**WHAT THE EXERCISE ASKS:** Provide only the number of lines below that hold "none".
*** RECORDED INFORMATION Section Begins ***
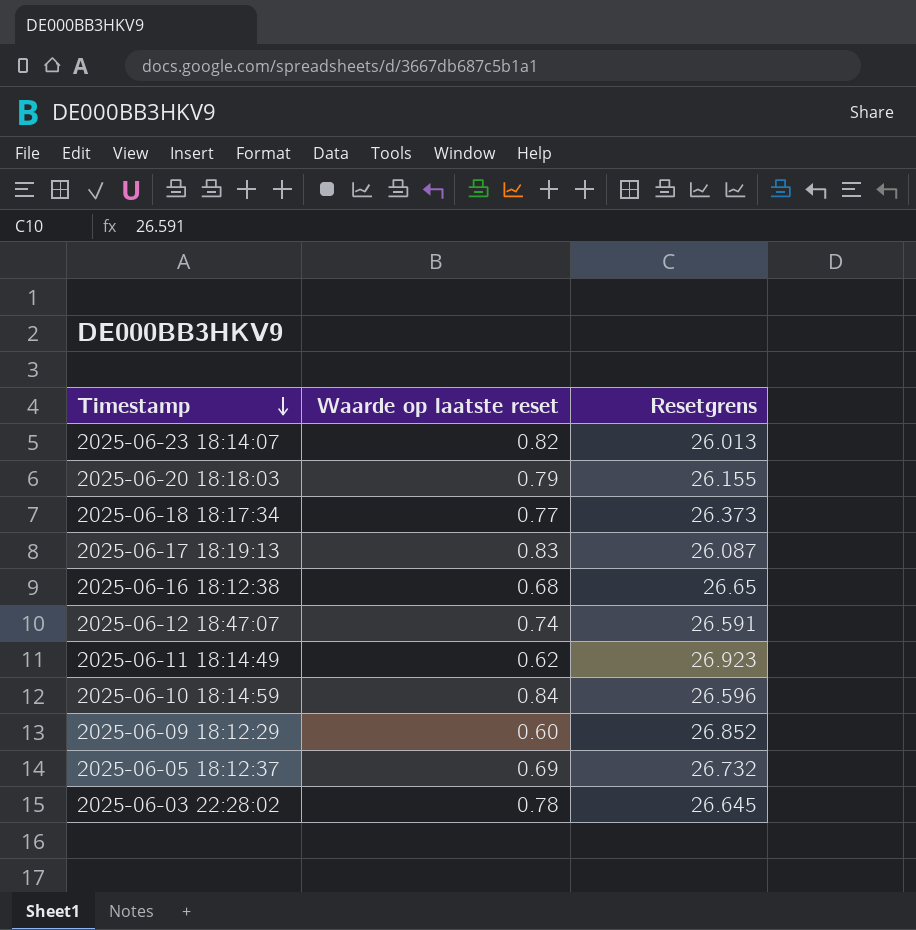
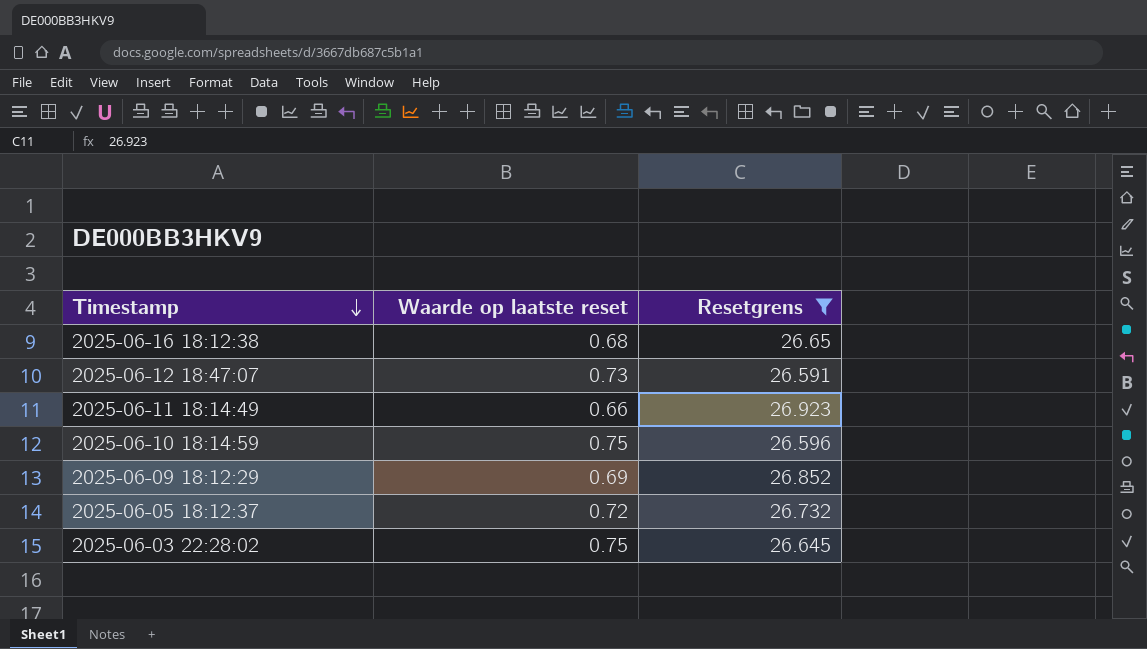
filter: none -> Resetgrens >= 26.591
2025-06-12 18:47:07 | Waarde op laatste reset: 0.74 -> 0.73
2025-06-11 18:14:49 | Waarde op laatste reset: 0.62 -> 0.66
2025-06-10 18:14:59 | Waarde op laatste reset: 0.84 -> 0.75
2025-06-09 18:12:29 | Waarde op laatste reset: 0.60 -> 0.69
2025-06-05 18:12:37 | Waarde op laatste reset: 0.69 -> 0.72
2025-06-03 22:28:02 | Waarde op laatste reset: 0.78 -> 0.75

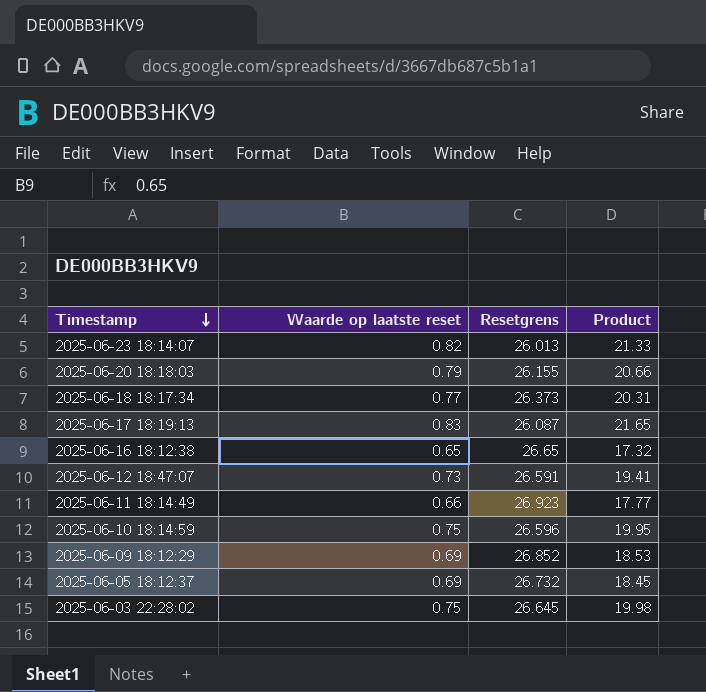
filter: Resetgrens >= 26.591 -> none
column Product | formula: none -> [Waarde op laatste reset] * [Resetgrens]
2025-06-16 18:12:38 | Waarde op laatste reset: 0.68 -> 0.65
2025-06-05 18:12:37 | Waarde op laatste reset: 0.72 -> 0.69

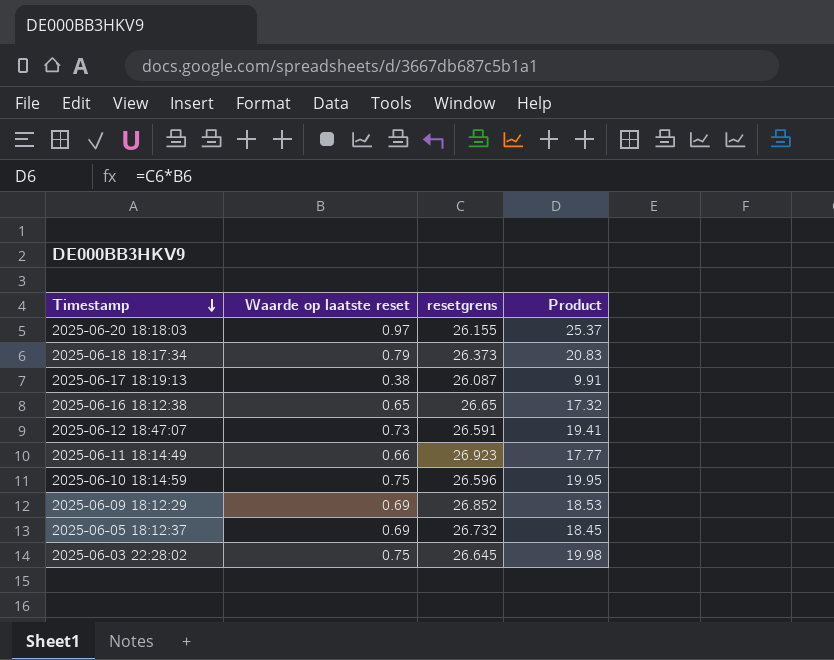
column name: Resetgrens -> resetgrens
row 2025-06-23 18:14:07: 0.82 | 26.013 | 21.33 -> none
2025-06-20 18:18:03 | Waarde op laatste reset: 0.79 -> 0.97
2025-06-20 18:18:03 | Product: 20.66 -> 25.37
2025-06-18 18:17:34 | Waarde op laatste reset: 0.77 -> 0.79
2025-06-18 18:17:34 | Product: 20.31 -> 20.83
2025-06-17 18:19:13 | Waarde op laatste reset: 0.83 -> 0.38
2025-06-17 18:19:13 | Product: 21.65 -> 9.91

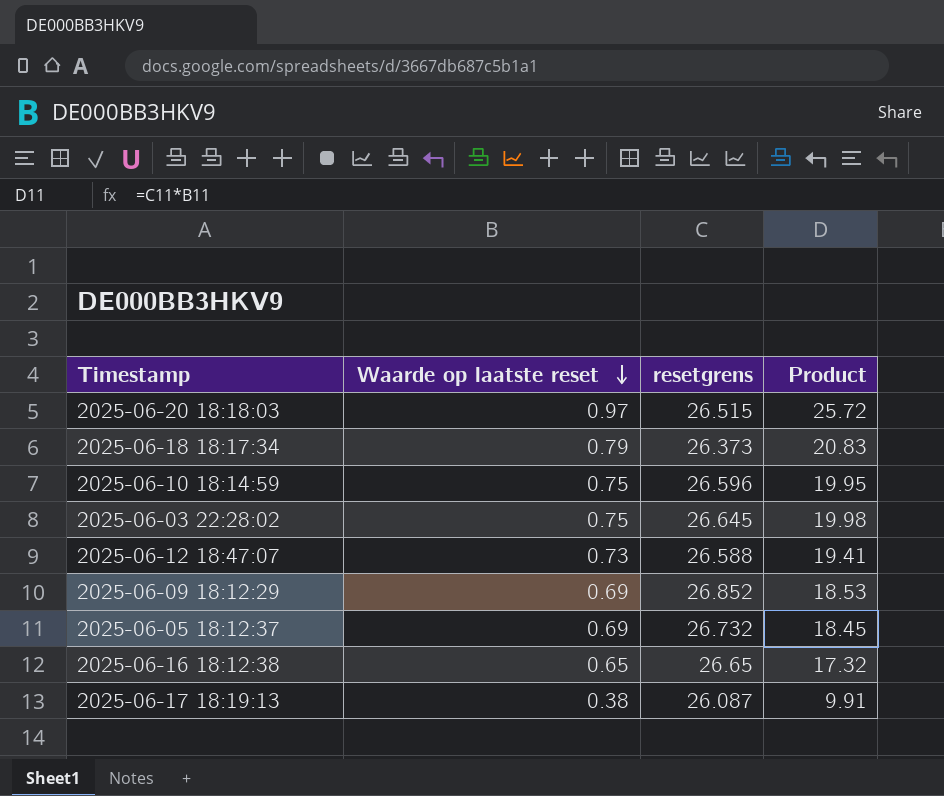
row order: Timestamp descending -> Waarde op laatste reset descending
row 2025-06-11 18:14:49: 0.66 | 26.923 | 17.77 -> none
2025-06-20 18:18:03 | resetgrens: 26.155 -> 26.515
2025-06-20 18:18:03 | Product: 25.37 -> 25.72
2025-06-12 18:47:07 | resetgrens: 26.591 -> 26.588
*** RECORDED INFORMATION Section Ends ***
**EXERCISE SOLUTION:** 5